Exercise brief: The answer must consist of every line below containing "subtotal".

▶

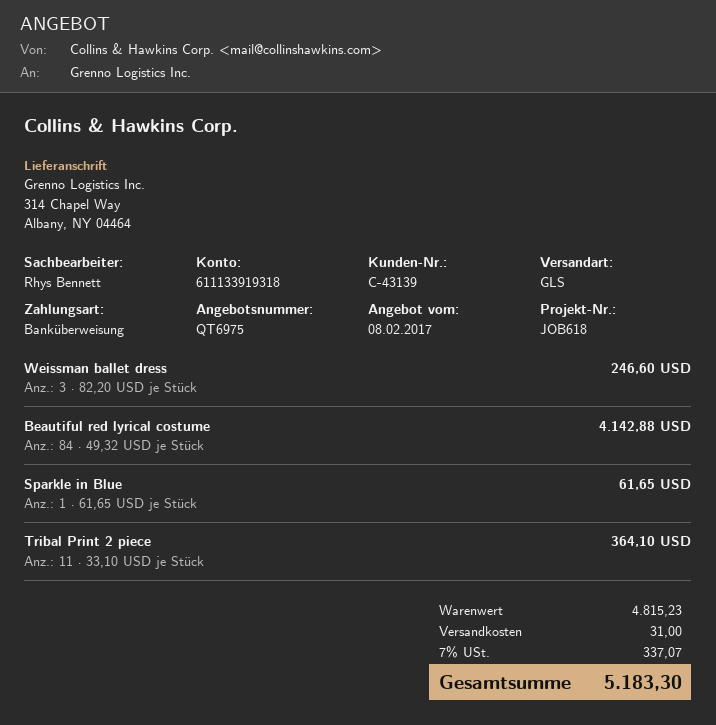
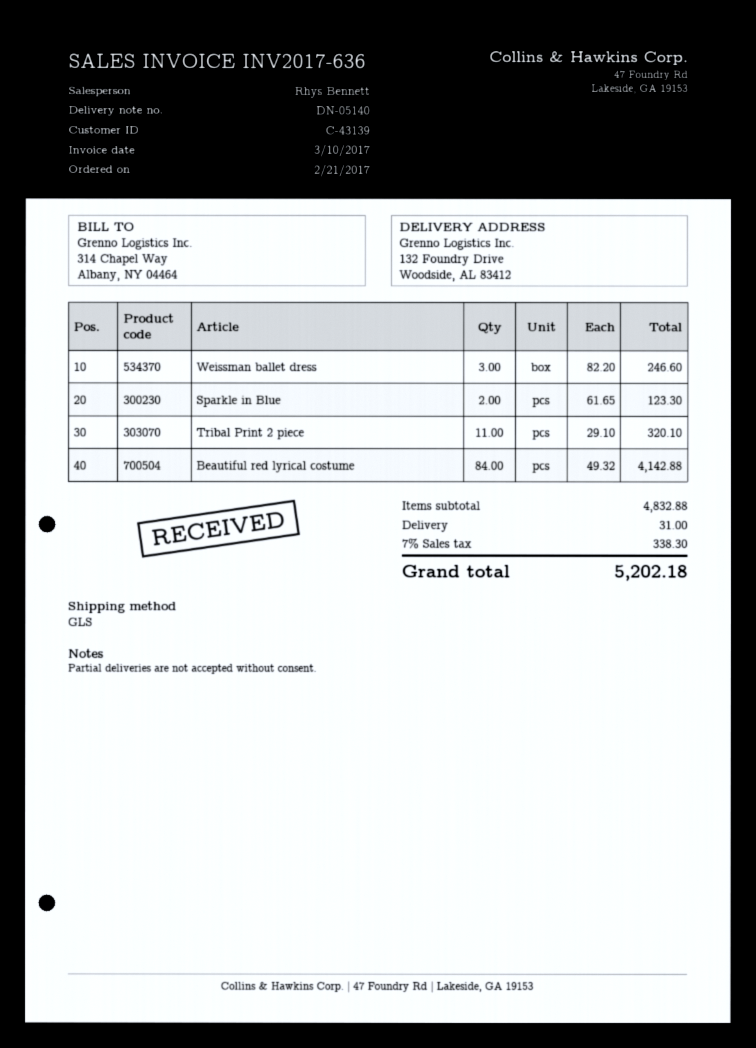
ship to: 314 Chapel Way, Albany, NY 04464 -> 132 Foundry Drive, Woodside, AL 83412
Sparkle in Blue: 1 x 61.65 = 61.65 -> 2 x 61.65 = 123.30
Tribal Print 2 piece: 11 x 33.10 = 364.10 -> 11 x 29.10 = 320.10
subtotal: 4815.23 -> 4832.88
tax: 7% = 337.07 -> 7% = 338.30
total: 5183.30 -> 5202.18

◀
▶

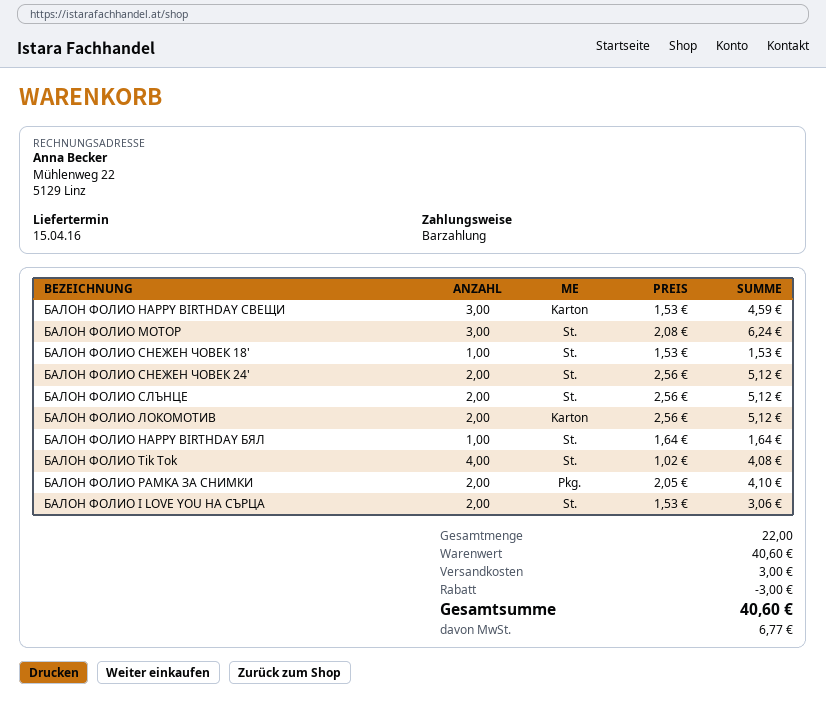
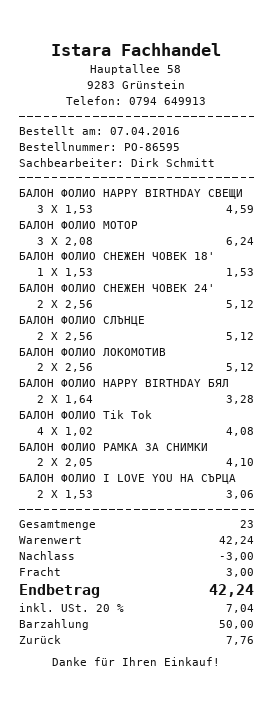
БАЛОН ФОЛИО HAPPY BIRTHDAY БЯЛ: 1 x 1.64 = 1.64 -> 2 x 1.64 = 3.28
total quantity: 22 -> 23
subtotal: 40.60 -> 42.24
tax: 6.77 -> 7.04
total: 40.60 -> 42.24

◀

Solution for this task:
subtotal: 4815.23 -> 4832.88
subtotal: 40.60 -> 42.24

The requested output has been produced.